The former principal of Locke Elementary was the eighth educator snared in the investigation, which began in 2012.

ANOTHER FORMER Philadelphia principal has been snared in an investigation into wide-spreading cheating on standardized tests.

Lolamarie Davis-O'Rourke, 43, of Williamstown, N.J., was arrested yesterday for allegedly tampering with the tests while she was principal of Locke Elementary School in West Philadelphia from 2009 to 2012, Attorney General Kathleen Kane announced yesterday. Davis-O'Rourke is the fourth principal and eighth educator overall to be arrested in connection with the probe.

The charges come as no surprise. Davis-O'Rourke resigned from the district in August 2012 and voluntarily surrendered her credential in 2013 amid the investigation into widespread cheating in the district.

According to a grand-jury presentment, Davis-O'Rourke created a culture of cheating at Locke. Several current and former faculty and staff members testified before the grand jury that Davis-O'Rourke proctored students to change answers from wrong to right, directed teachers to help students switch answers and rewrite written responses, and moved the test booklets from a secure storage room to a room adjacent to her office.

Witnesses also allege that Davis-O'Rourke changed answers personally and instructed her staff to correct wrong answers, according to the presentment.

"This type of public corruption in our education system deprives children of opportunities for learning," Kane said. "It undermines educators' abilities to evaluate progress and set a course for our children's successes."

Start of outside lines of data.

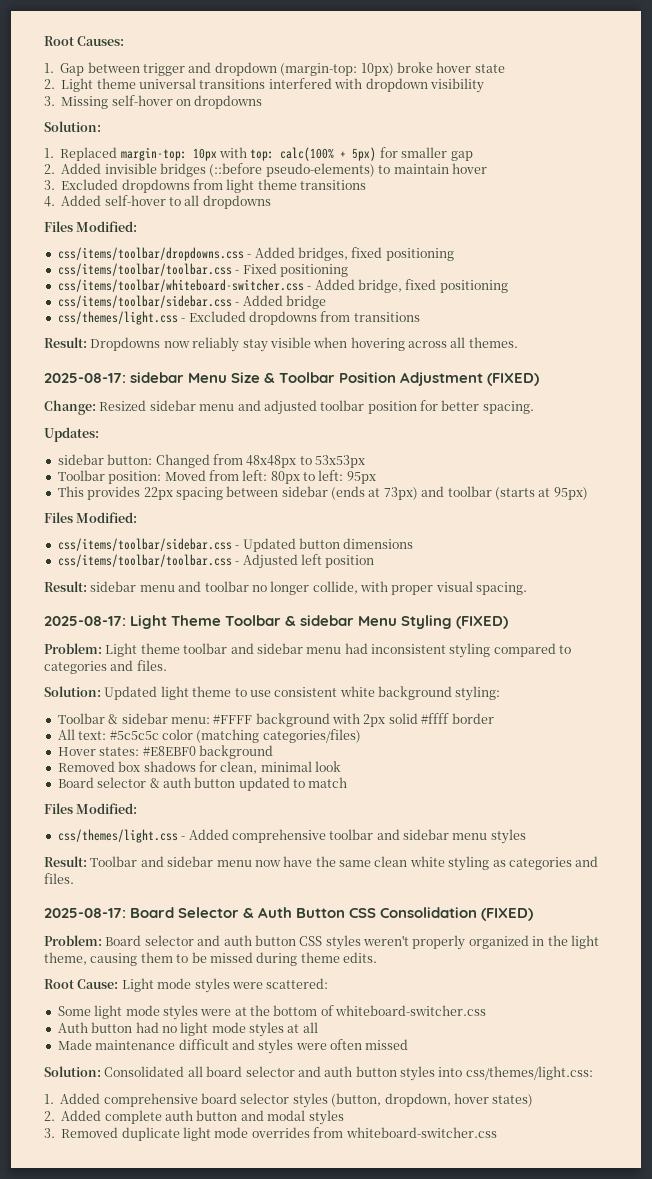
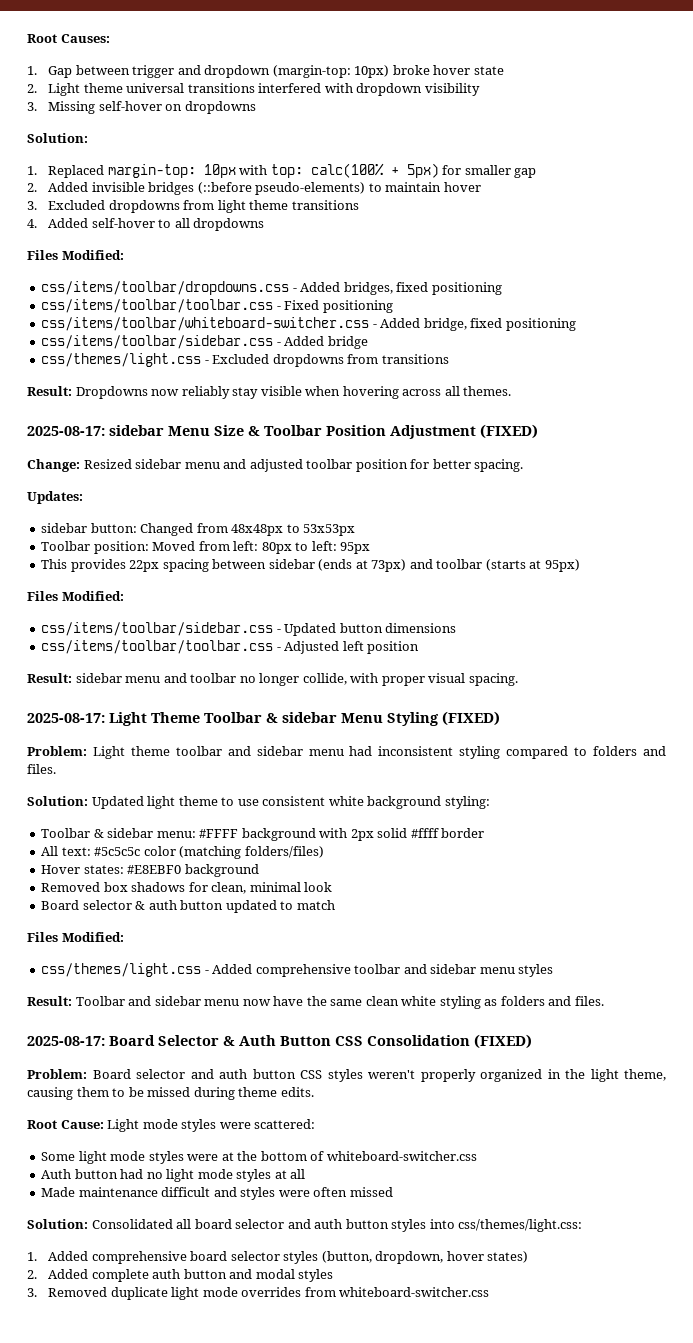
- Problem: Light theme toolbar and sidebar menu had inconsistent styling compared to categories and files.
+ Problem: Light theme toolbar and sidebar menu had inconsistent styling compared to folders and files.
- All text: #5c5c5c color (matching categories/files)
+ All text: #5c5c5c color (matching folders/files)
- Result: Toolbar and sidebar menu now have the same clean white styling as categories and files.
+ Result: Toolbar and sidebar menu now have the same clean white styling as folders and files.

The investigation began after a suspicious pattern of wrong-to-right erasures was discovered by Data Recognition Corp., the company responsible for grading the tests. DRC found that in 2010 - the first year of testing under Davis-O'Rourke - the probability of erasure patterns for four grades and subjects was less than 1 in 100,000,000. The suspicious erasure patterns increased the following year.

In 2012, when the district implemented stricter testing procedures, the proficiency rates dropped dramatically across every grade and subject, except for eighth-grade reading. For example, the proficiency rate of third-grade students in reading plummeted from 90.2 percent to 27 percent, while third-grade math scores fell from 85.4 percent to 16.7 percent.

According to the presentment, Davis-O'Rourke confessed to changing some answers, but blamed a testing coordinator for most of the changes. She claimed there was tremendous pressure from the district to meet target scores or face consequences.

The first arrests in the investigation came back in May when five current and former educators from Cayuga Elementary in Hunting Park were charged. The former principals of the now-closed Communications Technology High School and Bok Technical High School were charged in September.

Locke was among 53 city schools investigated either by the district or the state Department of Education.

A spokeswoman for the Attorney General's Office said the investigation is ongoing.